───── GIVEN ENTRIES ─────

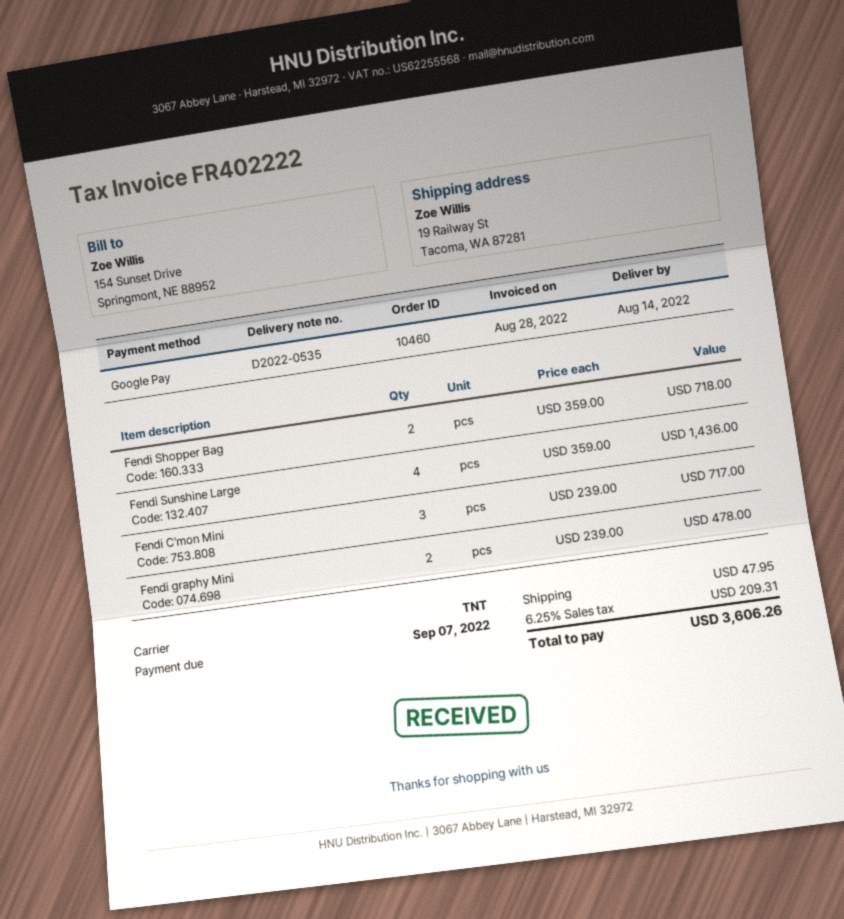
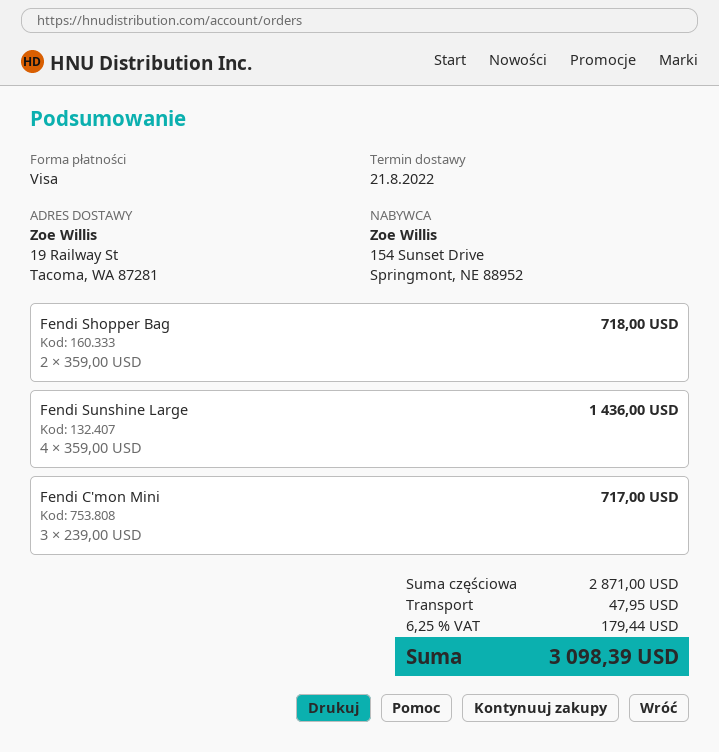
delivery date: 2022-08-14 -> 2022-08-21
payment method: Google Pay -> Visa
Fendi graphy Mini: 2 x 239.00 = 478.00 -> none
tax: 6.25% = 209.31 -> 6.25% = 179.44
total: 3606.26 -> 3098.39

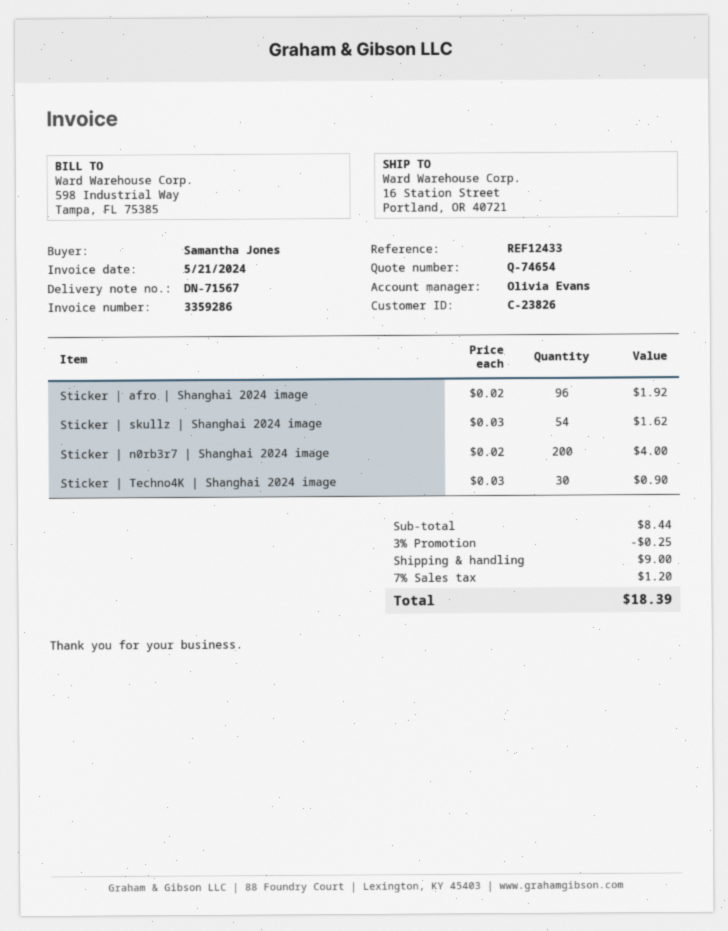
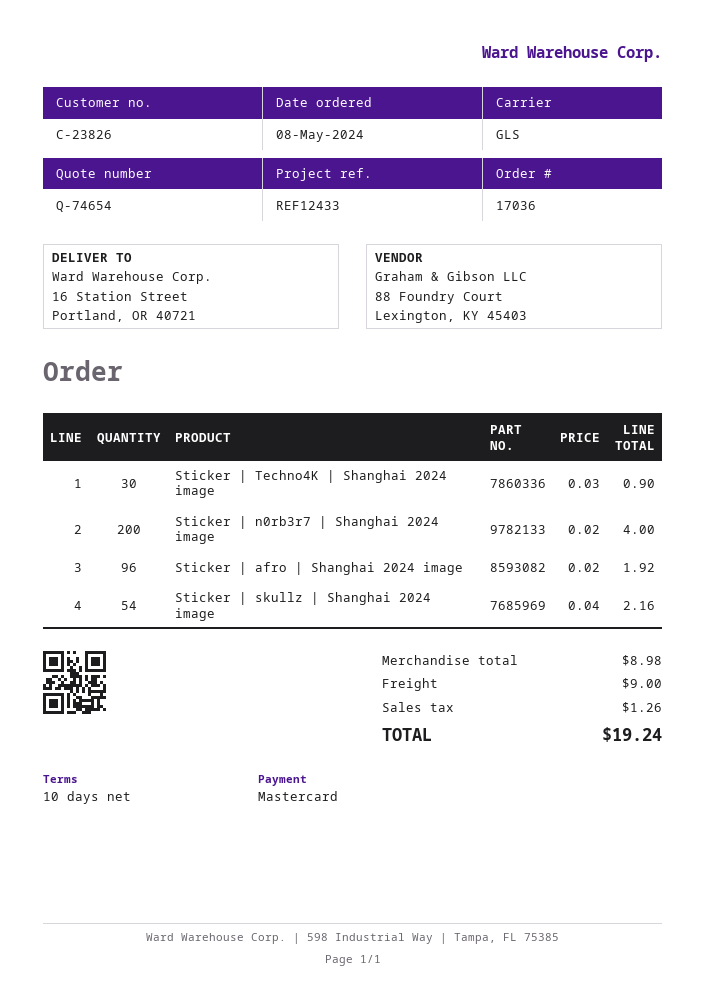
Sticker | skullz | Shanghai 2024 image: 54 x 0.03 = 1.62 -> 54 x 0.04 = 2.16
subtotal: 8.44 -> 8.98
discount: 3% = 0.25 -> none
tax: 1.20 -> 1.26
total: 18.39 -> 19.24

─────

» WORK TO COMPLETE:
Transcribe the listing exactly; omit all images.

» EXERCISE OUTPUT:
delivery date: 2022-08-14 -> 2022-08-21
payment method: Google Pay -> Visa
Fendi graphy Mini: 2 x 239.00 = 478.00 -> none
tax: 6.25% = 209.31 -> 6.25% = 179.44
total: 3606.26 -> 3098.39

Sticker | skullz | Shanghai 2024 image: 54 x 0.03 = 1.62 -> 54 x 0.04 = 2.16
subtotal: 8.44 -> 8.98
discount: 3% = 0.25 -> none
tax: 1.20 -> 1.26
total: 18.39 -> 19.24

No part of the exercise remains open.